Lightweight performance for ground stability and design freedom
Expanded polystyrene (EPS) is not only used in buildings — it is also engineered for heavy-duty performance in infrastructure and civil engineering. When used as geofoam, EPS provides an exceptionally lightweight and reliable alternative to traditional fill materials, helping solve long-standing challenges in road construction, rail systems, foundations, and unstable ground.
With a structural weight that is only a fraction of soil or gravel, EPS significantly reduces settlement pressure, load on retaining walls, and stress on underground installations. It delivers consistent compressive strength, resists water absorption, and offers thermal stability in freeze–thaw environments. These qualities are particularly important in Nordic terrains, where climate exposure, soil variability, and construction timelines demand material efficiency and resilience.
Built for ground-bearing reliability
EPS geofoam typically weighs 10–50 kg/m³ — less than 2% the weight of soil — yet can support compressive loads typically ranging up to 350 kPa in standard construction grades. This enables stable embankment construction, backfilling against retaining walls, and foundation systems in areas with poor soil bearing capacity or high water tables.
By replacing heavier materials, EPS reduces both vertical loads on subsoils and lateral pressure on adjacent structures. It protects pipelines, culverts, tunnels, and other buried infrastructure from excessive stress and shifting. In slope stabilization and road widening, it also prevents uneven settlement and supports faster project execution.
Because of its closed-cell structure, EPS maintains dimensional stability and load distribution even in in damp or saturated conditions. It can accommodate minor subsoil movement, dampen vibrations, and reduce pressure transfer from external loads — helping ensure that roads, railways, and support structures remain functional over time.
Frost protection in Nordic conditions
Subsurface frost protection is essential in Nordic roadbeds and rail installations. EPS acts as a thermal barrier in pavements, embankments, and runways — limiting frost penetration and the resulting soil upheaval. Unlike granular insulation layers, EPS does not degrade or compact under pressure, ensuring long-term thermal resistance and subgrade stability.
Its lightweight nature also simplifies phased construction, particularly in settings where weather windows are short or staging areas are limited. It integrates well into layered systems and can be combined with other geotechnical materials depending on load and drainage requirements.
On-site efficiency and minimal disruption
EPS geofoam is delivered in factory-cut blocks that are easy to shape and position. Installation requires no curing, no compaction, and no heavy equipment — reducing time on site and allowing continuous progress even during cold or wet conditions. For urban retrofits and infrastructure upgrades, this helps avoid disruption to nearby transport systems or communities.
In public works across the Nordic region, EPS has been used to accelerate construction timelines, improve slope stability, and protect structural assets from dynamic soil movement. In Norway, it is part of the recommended solutions for road and rail systems in national infrastructure guidance.

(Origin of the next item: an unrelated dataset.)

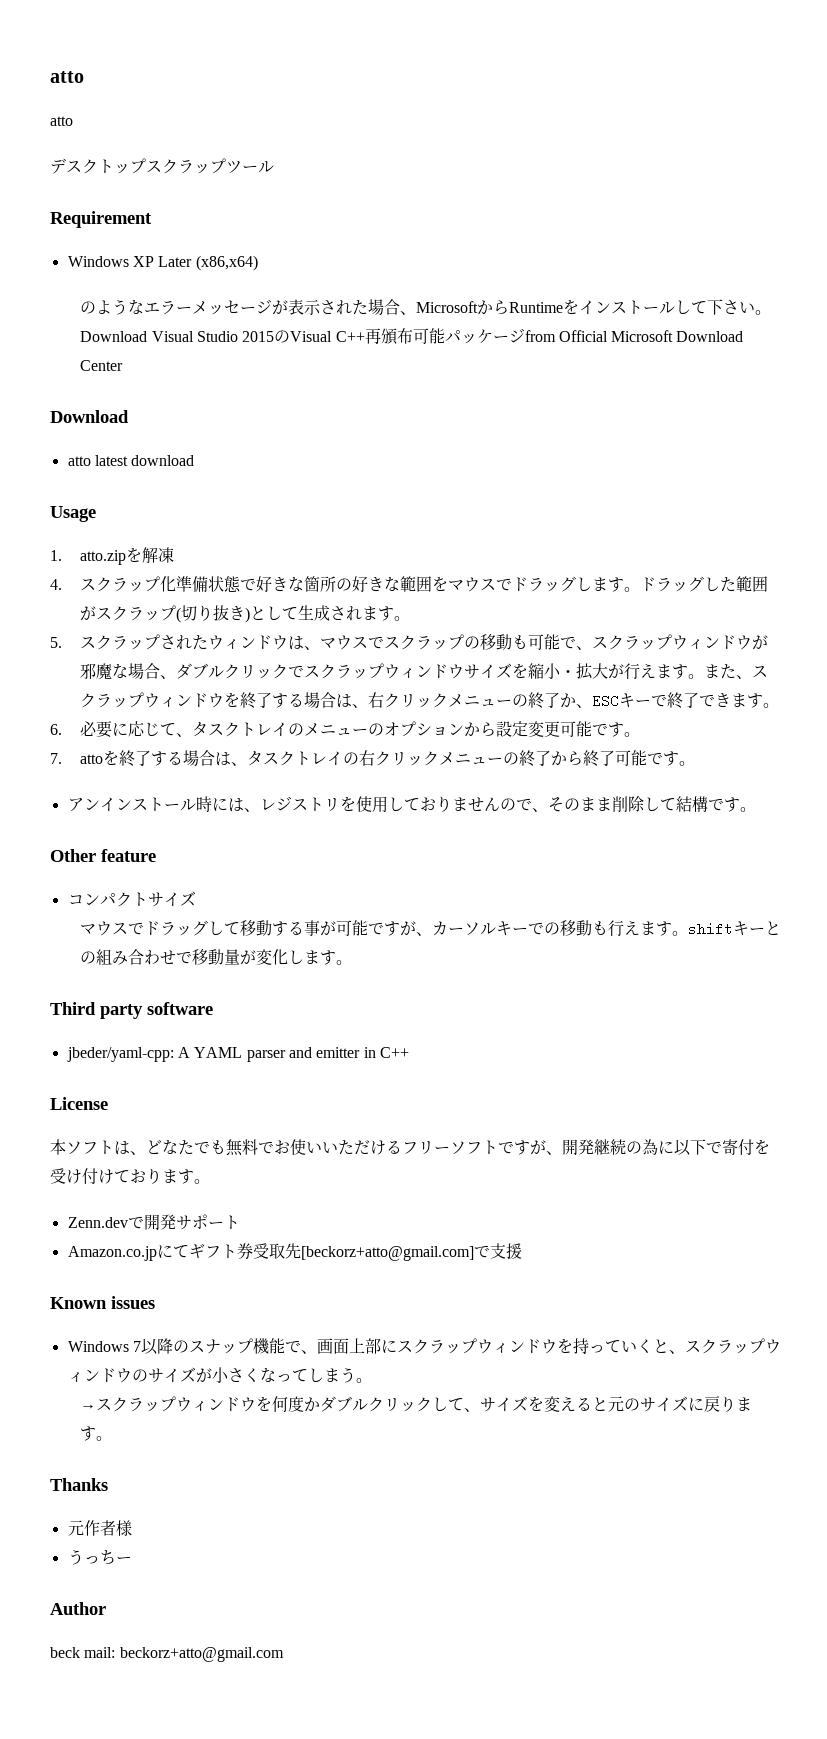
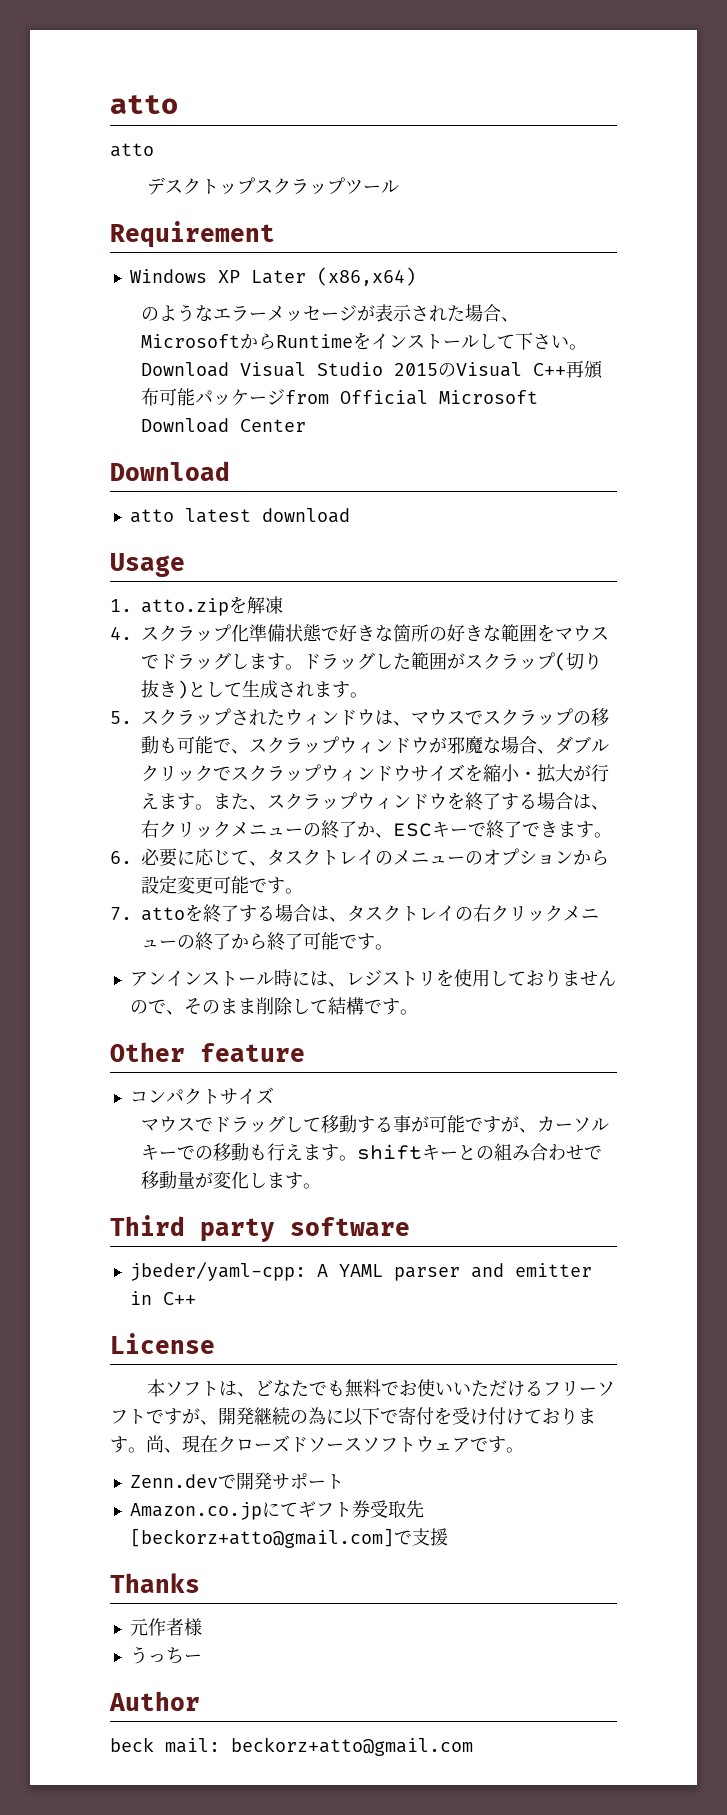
+ 尚、現在クローズドソースソフトウェアです。
- Known issues
- Windows 7以降のスナップ機能で、画面上部にスクラップウィンドウを持っていくと、スクラップウィンドウのサイズが小さくなってしまう。
- →スクラップウィンドウを何度かダブルクリックして、サイズを変えると元のサイズに戻ります。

A material aligned with ground reality
From foundation stabilisation to frost control and infrastructure protection, EPS performs where traditional fill materials fall short. Its engineered lightness, predictable behaviour, and site-ready format allow for construction in geotechnical conditions that would otherwise require costly mitigation or reinforcement.
EPS geofoam delivers reliability under pressure — literally and structurally — and continues to prove its value in infrastructure designed to last.